_YOUR ASSIGNMENT_
From the line with "Businessworldfirst: none ->" to the final line of the records, every line is to be duplicated exactly, both of those lines included.

(Change listing data)
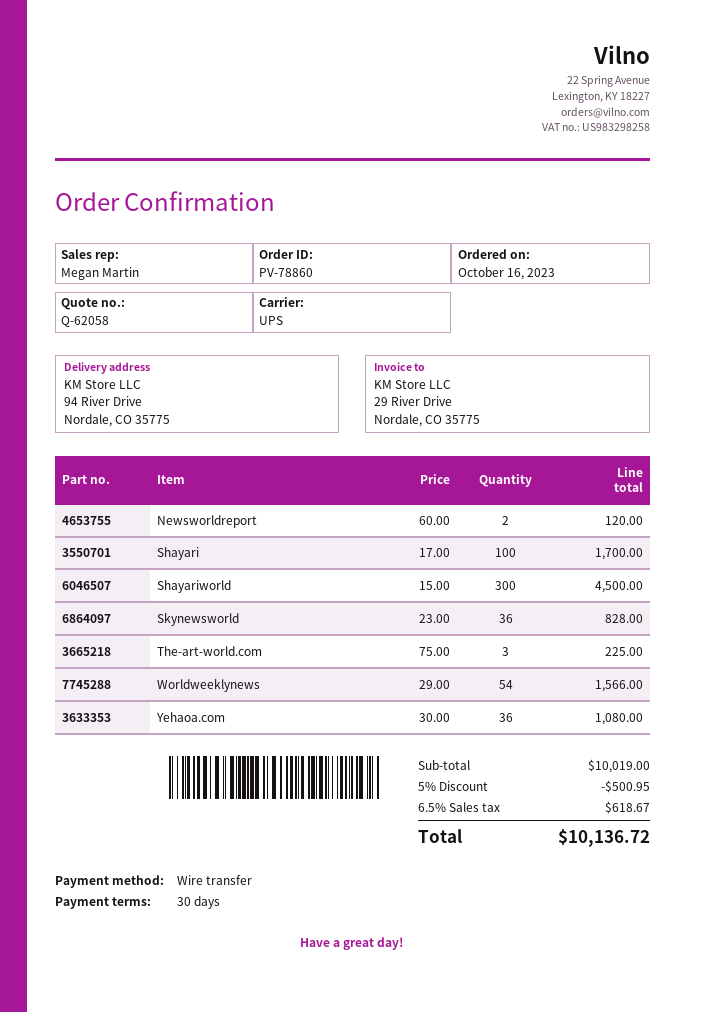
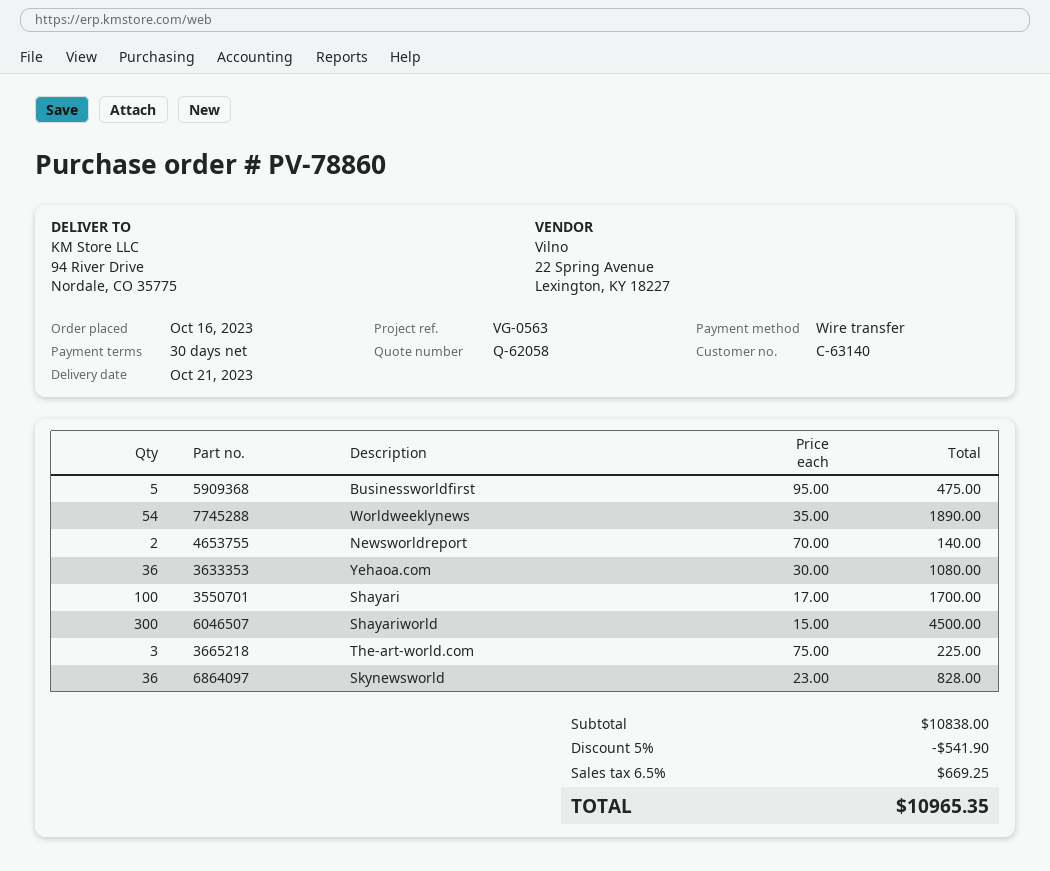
Newsworldreport: 2 x 60.00 = 120.00 -> 2 x 70.00 = 140.00
Worldweeklynews: 54 x 29.00 = 1566.00 -> 54 x 35.00 = 1890.00
Businessworldfirst: none -> 5 x 95.00 = 475.00
subtotal: 10019.00 -> 10838.00
discount: 5% = 500.95 -> 5% = 541.90
tax: 6.5% = 618.67 -> 6.5% = 669.25
total: 10136.72 -> 10965.35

_YOUR SOLUTION_
Businessworldfirst: none -> 5 x 95.00 = 475.00
subtotal: 10019.00 -> 10838.00
discount: 5% = 500.95 -> 5% = 541.90
tax: 6.5% = 618.67 -> 6.5% = 669.25
total: 10136.72 -> 10965.35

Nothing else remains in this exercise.